Die nächste Treppe führte auf eine Rasenfläche, und am rechtsseitigen Ende des Gartens lagen die Gemüsebeete der Wirtin mit Tomaten, Zucchini und Salat, dazwischen ein betonierter Weg. Aus Bewässerungsrohren versprühten orangefarbene Plastikdüsen nebelfein ihr Wasser, und ich erinnere mich an den sanften Schauder, wenn die zeitgesteuerte Bewässerung gerade dann einsetzte, wenn man barfüßig am Beet vorbeilief. Auf der anderen Seite eine Weinlaube, unter der man vortrefflich sitzen konnte, zum Kartenspielen oder beim Grillen.
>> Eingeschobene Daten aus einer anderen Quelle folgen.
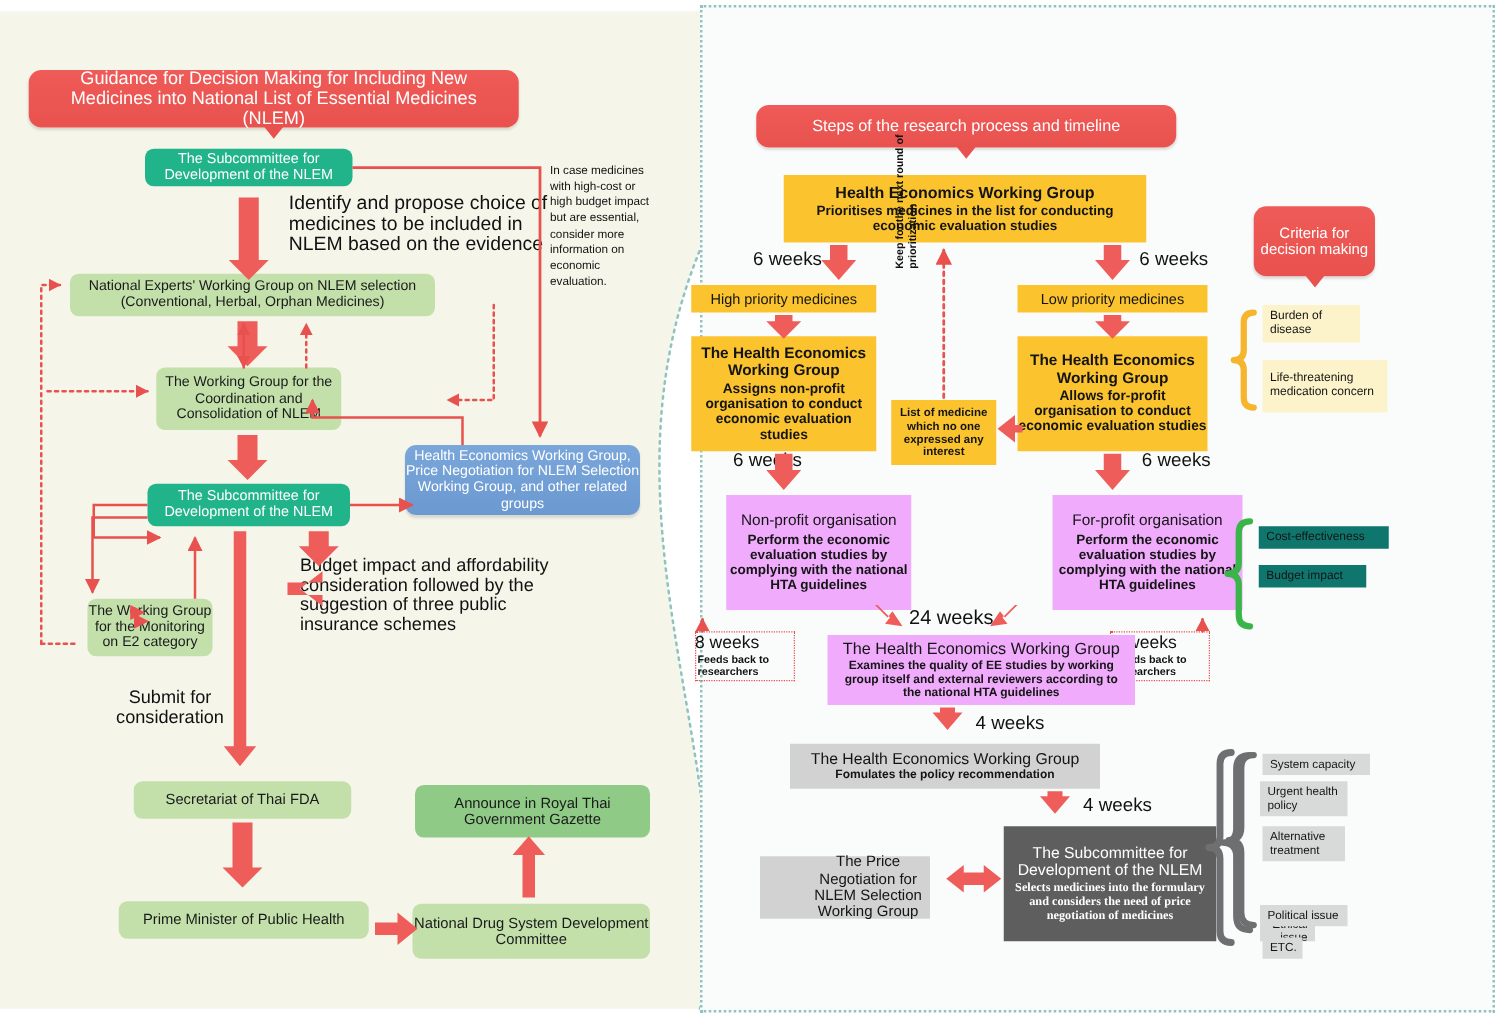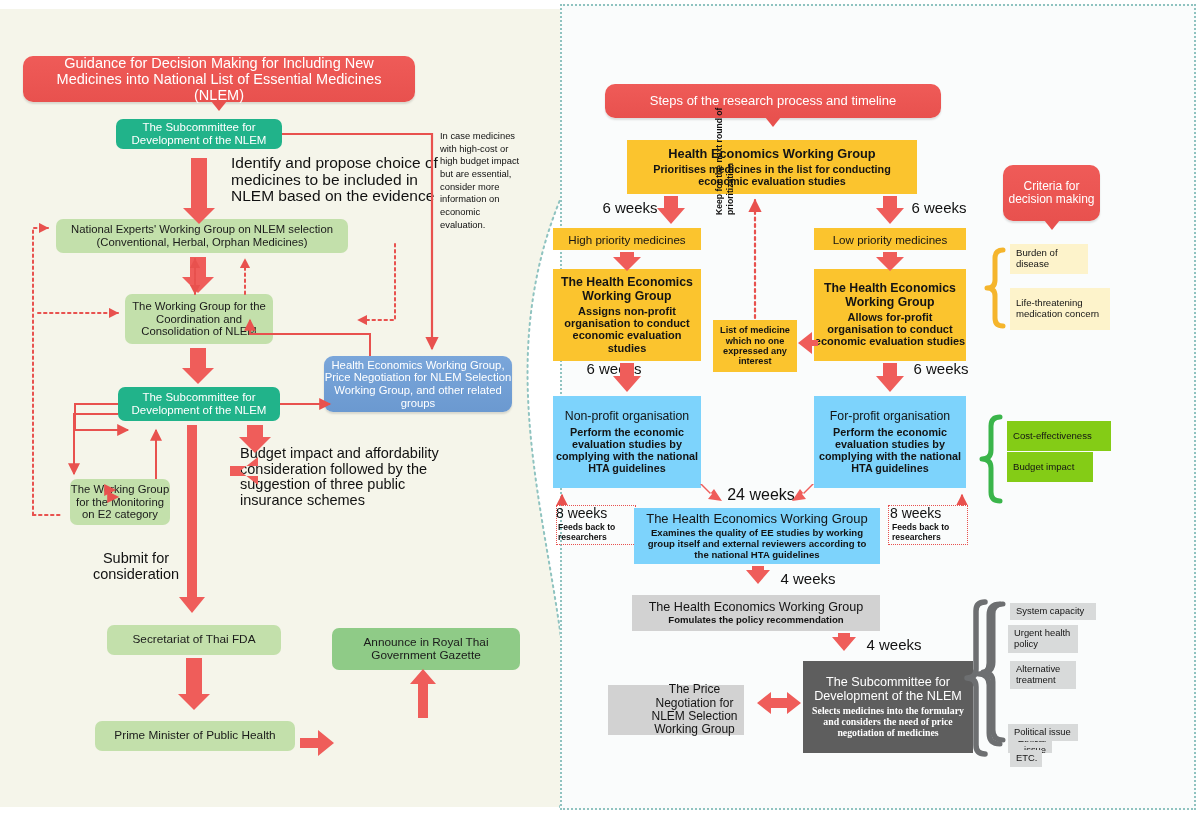"Non-profit organisation" .cyan { background: #7dd3fc -> #f0abfc; margin-left: none -> 28px }
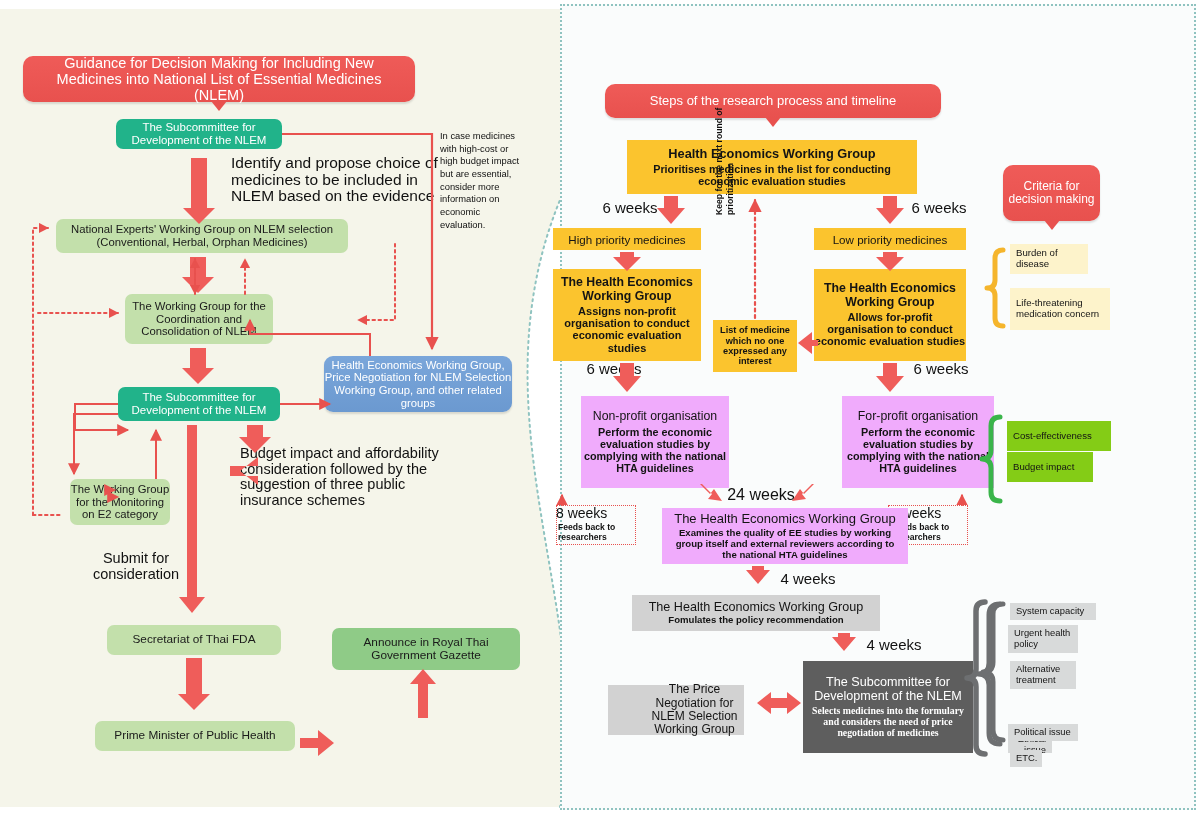"Cost-effectiveness" .pale-green { background: #84cc16 -> #0f766e; padding: 15px 6px -> 3px 6px }
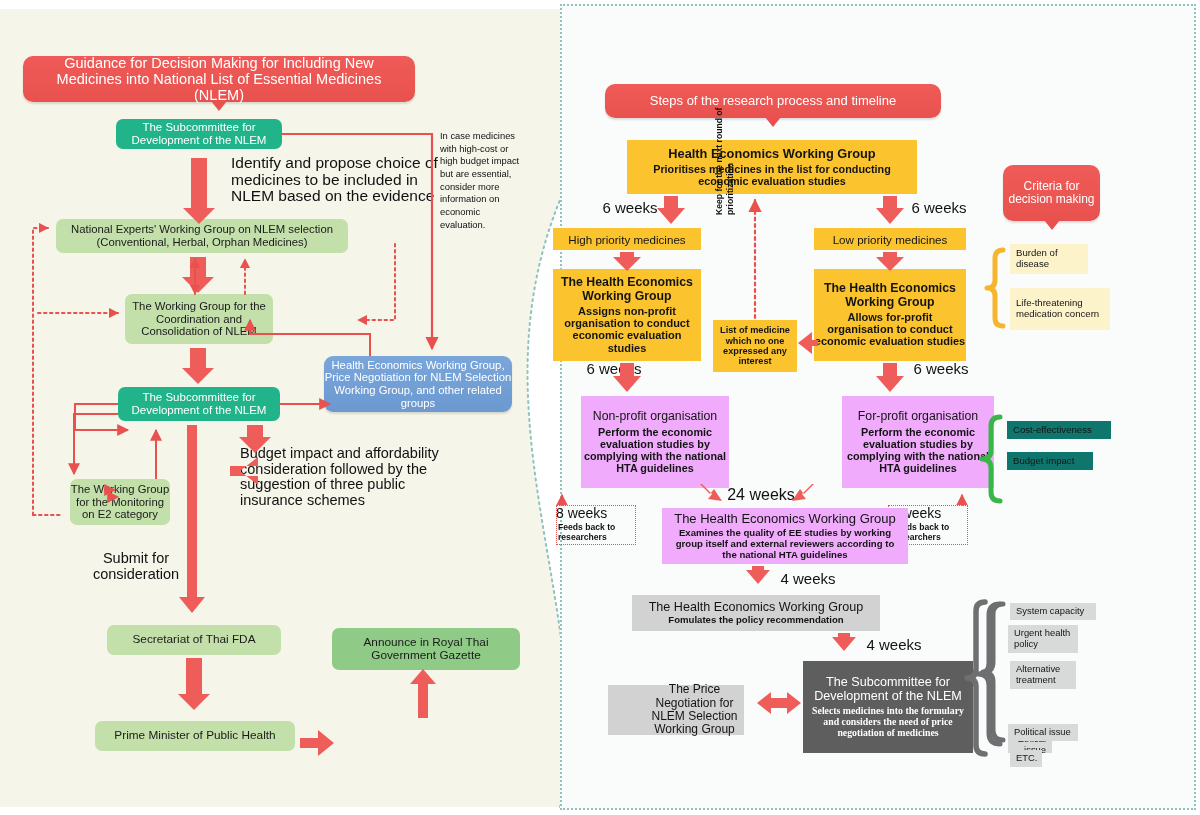"National Drug System Development" div.node { html: none -> <div> <span>National Drug System Development Committee</span> </div> }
Der Boden war bestreut mit feinen, spitzen Steinchen, die sich in die nackten Sohlen bohrten, wenn man wieder einmal die Latschen vergessen hatte. Hinter der Weinlaube lag eine Bocciabahn, am Ende begrenzt von massigen, roten Findlingen und einem Dickicht aus Esskastanien, und es gab eine Schaukel, die einem das Gefühl gab, zu fliegen, schon allein deshalb, weil sie am Hang lag.

Wieder eine Etage höher gab es eine Holzhütte, in der Liegestühle an der Wand lehnten und in der man sich umzog, wenn man in das Schwimmbecken wollte. Hin und wieder vergaß ein Gast hier sein Bikinioberteil oder ein Buch, oder eine Flasche Sonnencreme. Vor der Hütte stand ein mit Wachstuch belegter Tisch mit Stühlen und einer hölzernen Bank. Von hier aus konnte man über das Tal sehen, auf das gegenüberliegende Bergmassiv mit dem Weiß- und dem Schwarzhorn.

Das Schwimmbecken erlaubte drei oder vier lange Schwimmzüge und war so tief, dass ein Erwachsener gut stehen konnte. In der Dämmerung schwirrten über der Wasseroberfläche die Fledermäuse, was es immer ein bisschen unheimlich, aber auch aufregend machte, abends noch zu baden. Das Becken war umgeben von einem Hain aus Obstbäumen, hier wuchsen Aprikosen, Pflaumen, Pfirsiche und Nektarinen, die wir uns einfach pflücken konnten, wenn uns der Sinn danach stand. Über die warmen Steinplatten liefen Eidechsen und klebten senkrecht an den verputzten Mauern.

Spannend-paradiesisch war aber nicht nur der Garten, sondern auch das eher inoffizielle Drumherum. Überall gab es geschotterte Pfade, einer führte zum Kaninchenstall ganz am oberen Ende des Gartens, ein anderer zwischen den Esskastanien hindurch, die so dicht waren, dass niemand einen sah, wenn man sich dort entlangschlich.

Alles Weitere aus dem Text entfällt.